Not surprisingly, two of those that raised my blood pressure
were written about language. One is by Benjamin Bergen (BB) (20-1). He is a cog
sci prof at UCSD and his proposal for an idea worth retiring is “Universal Grammar.”
When I first read this I was really pissed. But I confess that after reading
what he took UG to be, I could understand why BB wants it retired.
BB understand UG as claiming two things: (i) that there are
“core commonalities across languages” and (ii) that such exist as a matter of
“genetic endowment.” He reports that
“field linguists” have discovered that “are much more diverse than originally
thought” (who this ‘we’ are is a bit mystifying.

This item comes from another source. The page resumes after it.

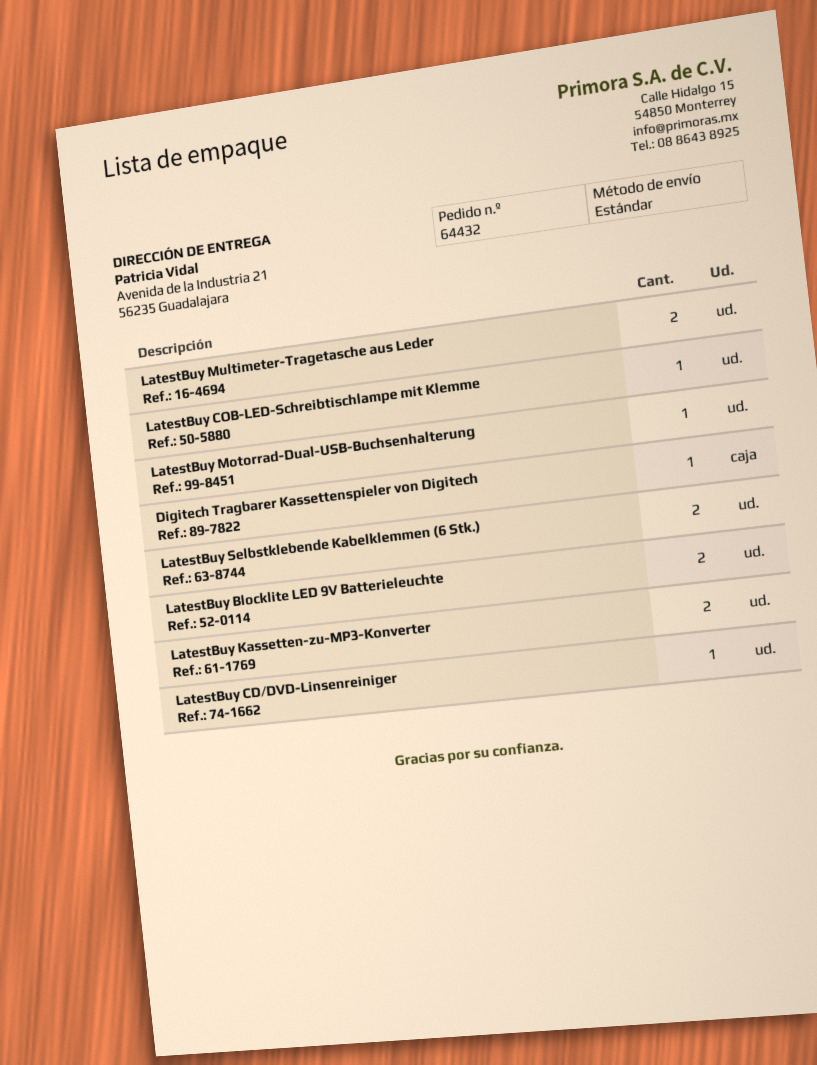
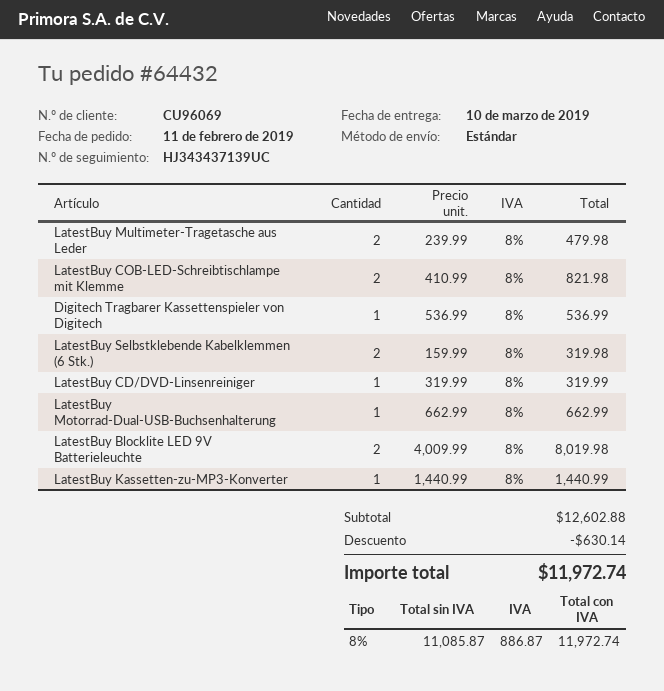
LatestBuy COB-LED-Schreibtischlampe mit Klemme: 1 -> 2
LatestBuy Kassetten-zu-MP3-Konverter: 2 -> 1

Not even a rabid Chomskyan
like me has ever doubted that the surface diversity among languages is rather
extensive). In particular, not all languages have “nouns and verbs” and not all
“embed propositions in others.” In other words, it seems that field linguists
(you can see the long shadow of Mr D. Everett here, more anon) have been busy
demonstrating something that has been common knowledge for a long long time
(and still the common view): that the surface linguistic forms we find across
natural language are very diverse and that this diversity of surface forms
indicates that there are few surface
manifest universals out there. Oddly, BB is happy to concede that “perhaps
the most general computational principles are part of our innate
language-specific human endowment” but “this won’t reveal much about how language
develops in children.”
There is lots to quibble about here: (i) most importantly
that this Greenbergian gloss on “universal grammar” is not how people like me
(and more importantly, Chomsky) understand UG, (ii) that BB seems not to have
read any of the work on Greenberg style Universals common in the current
literature (think Cinque hierarchy), (iii) that if UG is correct then this
changes the learning problem, (iv) that “inferring the meaning of words”
exploits emerging syntactic knowledge that itself piggy backs on the innate
computational principles of UG (e.g. Gleitman), etc. However, putting all of this to one side, I
have nothing against giving up BB’s Greenbergian conception of Universal
Grammar.
Indeed, I would go further. We should also give up the idea
of language as a proper object of inquiry because it is almost certainly not a natural kind. Generative Linguists
of the Chomsky stripe should make clear that strictly speaking there is no such
thing as English, French, Inuit, etc. and so it is not surprising that these
things have no common properties. BB’s
objections are with claims that my team doesn’t make; I (we) don’t suppose that
languages universally have certain properties, only that I-languages do. And
these properties involve precisely those features that BB seems happy to
concede are species specific and biologically given. For my money, I am happy
to throw BB’s notion of Universals on the scientific trash heap and would add
‘language’ to the pyre.
As mentioned, BB is clearly channeling Daniel L. Everett
(DE) in his comment. DE speaks for himself here (203-205). He wants to dump the
idea that “human behavior is guided by highly specific innate knowledge.”[1]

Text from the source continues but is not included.